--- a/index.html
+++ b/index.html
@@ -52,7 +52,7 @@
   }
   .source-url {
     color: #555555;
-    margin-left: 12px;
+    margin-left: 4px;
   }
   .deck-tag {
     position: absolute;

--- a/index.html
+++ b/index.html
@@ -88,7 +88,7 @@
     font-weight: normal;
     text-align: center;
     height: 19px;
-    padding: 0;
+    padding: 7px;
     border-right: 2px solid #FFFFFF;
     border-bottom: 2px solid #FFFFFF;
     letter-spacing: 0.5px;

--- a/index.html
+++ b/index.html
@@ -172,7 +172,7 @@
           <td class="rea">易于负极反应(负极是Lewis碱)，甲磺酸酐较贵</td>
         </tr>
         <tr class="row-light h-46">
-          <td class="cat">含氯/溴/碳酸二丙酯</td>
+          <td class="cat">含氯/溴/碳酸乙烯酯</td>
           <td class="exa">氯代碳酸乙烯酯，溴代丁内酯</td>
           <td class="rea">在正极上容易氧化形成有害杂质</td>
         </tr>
——————————
§ **What the task asks**: Please copy each line of the material that has the string "solid" somewhere in it.

§ **Task answer**:
     border-right: 2px solid #FFFFFF;
     border-bottom: 2px solid #FFFFFF;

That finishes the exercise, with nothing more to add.